O que querem os militares? - Política - Hold

O que querem os militares?

Um debate recorrente nos últimos tempos, especialmente na mídia e nos mundos político e jurídico, além de observadores em geral, se dá em torno da participação dos militares no governo Bolsonaro. O novo protagonismo da caserna alimenta todo tipo de hipóteses, e é necessário um olhar mais aprofundado sobre a questão.

Em primeiro lugar, é preciso notar que esse protagonismo é inédito no período pós-redemocratização, vigente desde 1985. Segundo o Tribunal de Contas da União (TCU), a atual administração tem em seus quadros 2,9 mil militares da ativa - 1.595 do Exército, 680 da Marinha e 622 da Aeronáutica. Um contingente expressivo.

Um ponto sempre debatido internamente diz respeito à condição dos militares que integram o governo, em especial nos postos de primeiro escalão. Boa parte da cúpula das três Forças avalia que, ao assumirem cargos de mando no governo Bolsonaro, esses militares deveriam em tese ter passado para a reserva - o que não ocorreu, por exemplo, com o titular da Saúde, general Eduardo Pazuello, e com o secretário de Governo, general Luiz Eduardo Ramos. Essa situação contribui para dividir o grupo.

Outro ponto de desconforto na caserna é a preponderância do Exército sobre as demais Forças no governo. Por mais que insistam em afirmar que desejam distanciamento da política, é inegável que Marinha e Aeronáutica sintam-se diminuídas em sua representação na gestão Bolsonaro.

Mas são dois grupos em especial e bem distintos que acabaram de fato dividindo as Forças Armadas.
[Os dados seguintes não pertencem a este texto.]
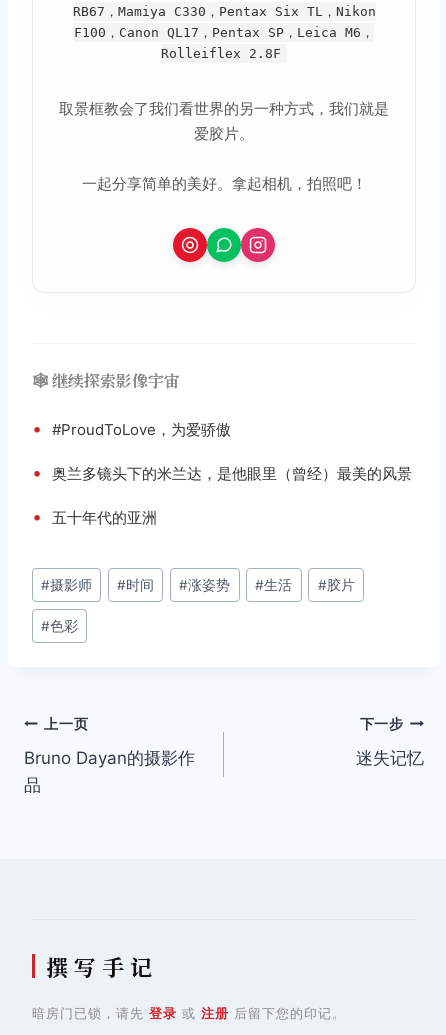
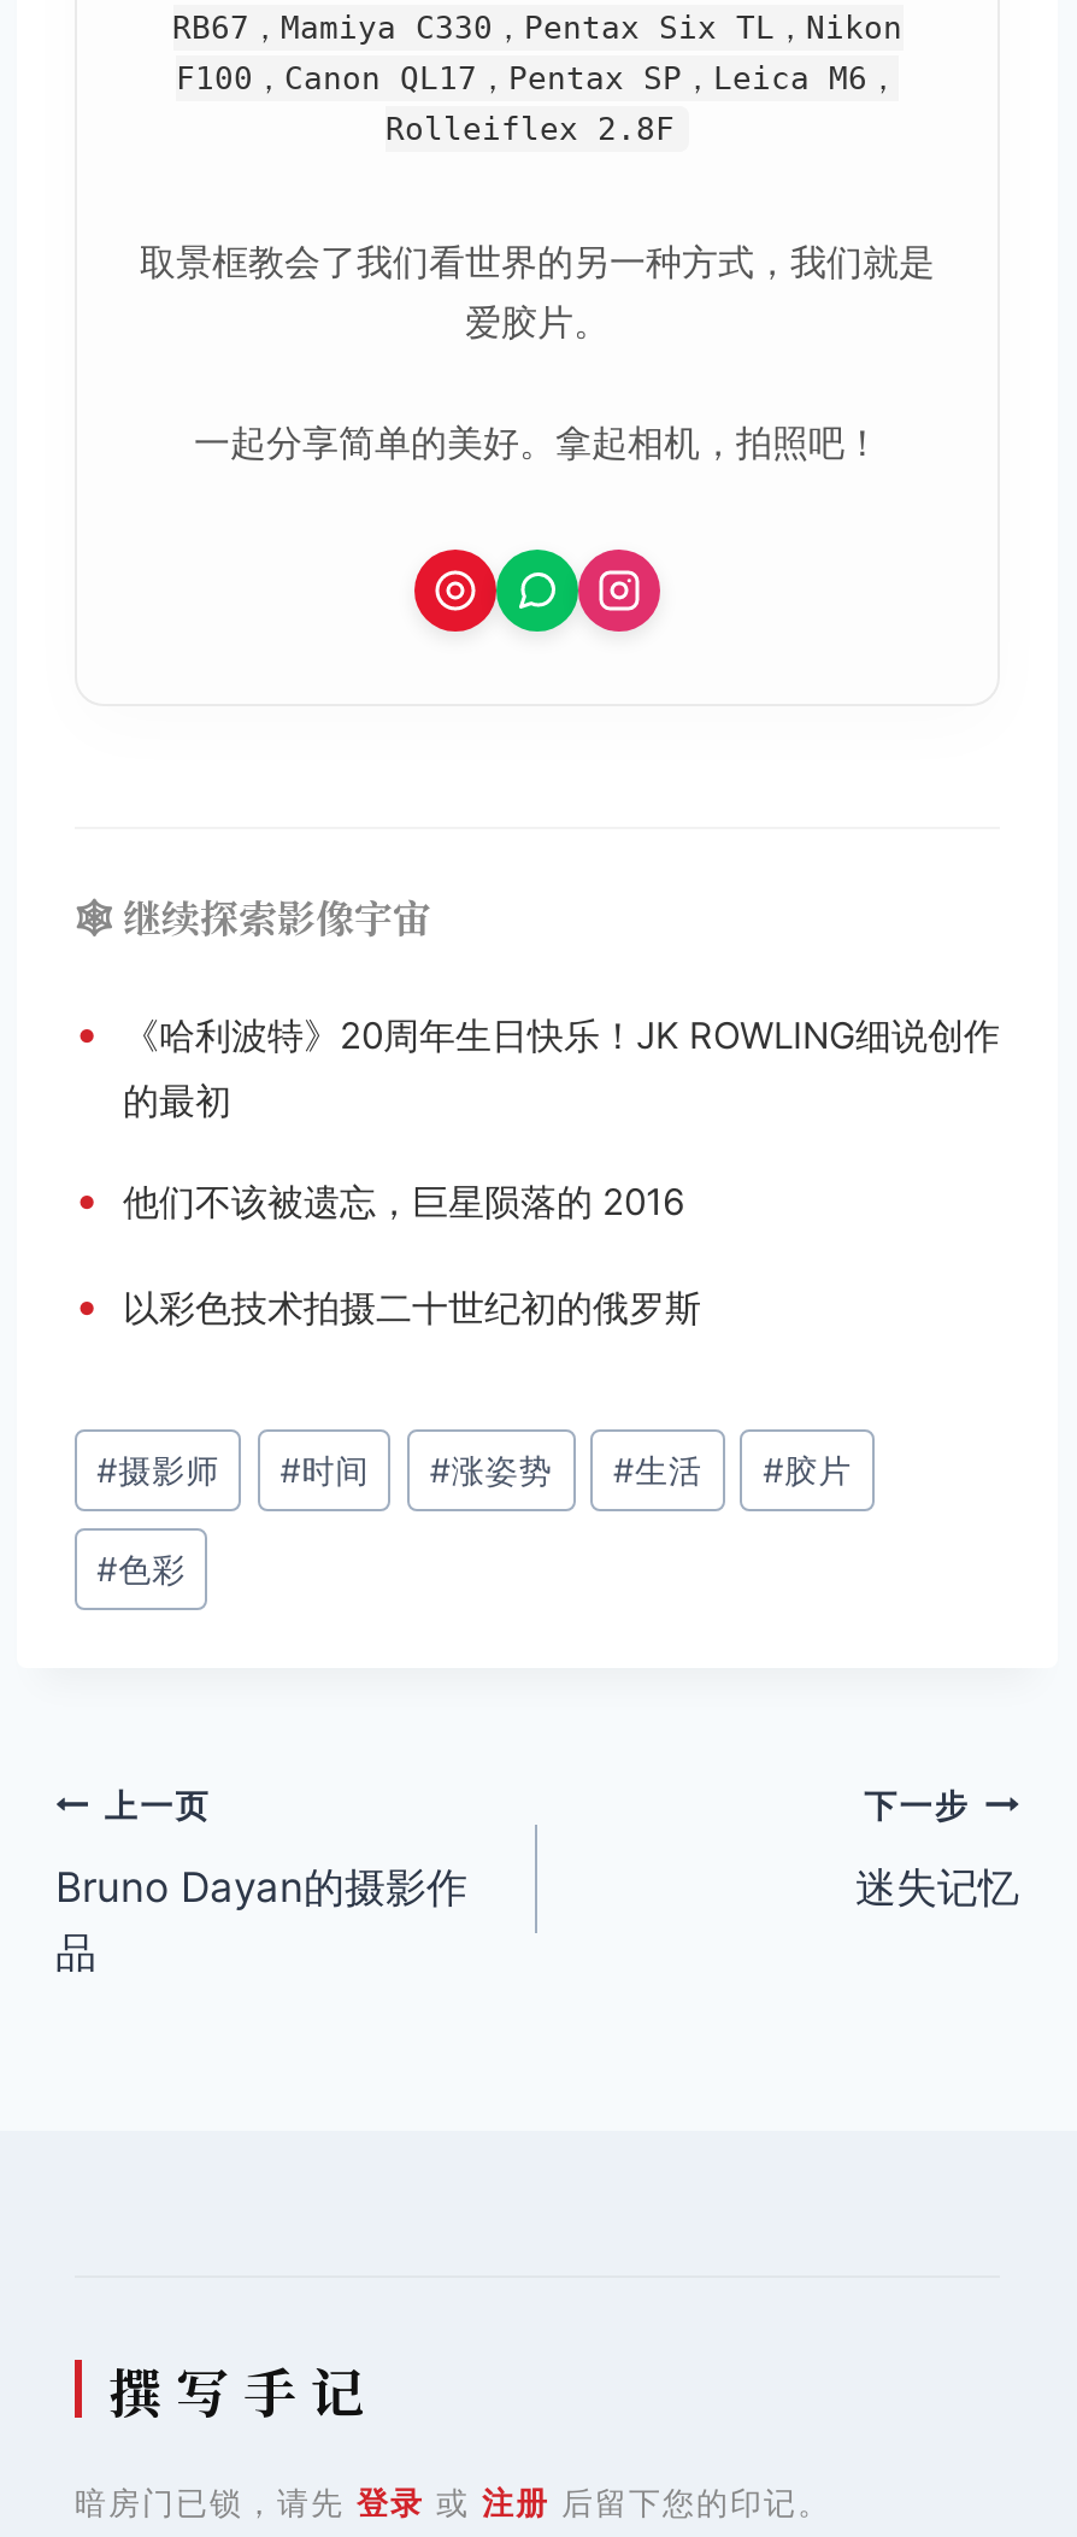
[32,418,231,439] • #ProudToLove，为爱骄傲 -> [75,1007,1000,1123] • 《哈利波特》20周年生日快乐！JK ROWLING细说创作 | 的最初
[32,462,412,483] • 奥兰多镜头下的米兰达，是他眼里（曾经）最美的风景 -> [75,1173,684,1224] • 他们不该被遗忘，巨星陨落的 2016
[32,506,157,527] • 五十年代的亚洲 -> [75,1279,701,1330] • 以彩色技术拍摄二十世纪初的俄罗斯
De um lado os militares da ativa de alta patente que não endossam os despropósitos de Bolsonaro e, de outro, os militares da reserva. O grupo de alta patente e da ativa não endossa o que os veteranos da reserva estão pensando e propagando. O estrago ainda está sendo apurado.

Outro fato importante, nesse debate, é a recente tentativa de aproximação entre o Supremo Tribunal Federal (STF) e as Forças Armadas. As primeiras conversas têm como objetivo imediato a contenção da escalada da crise. O ministro Gilmar Mendes, um dos mais experientes da Corte, deu o pontapé inicial a esse movimento. Só que as Forças Armadas não viram com bons olhos essa visita. O Comandante do Exército, General Edson Leal Pujol, chegou a afirmar, inclusive, que ministro do STF não tem que conversar com Forças Armadas. Para isso existe o ministério da Defesa. Por falar em ministro da Defesa, cabe lembrar ainda que o general Fernando Azevedo e Silva, foi assessor do atual presidente do STF, Dias Toffoli.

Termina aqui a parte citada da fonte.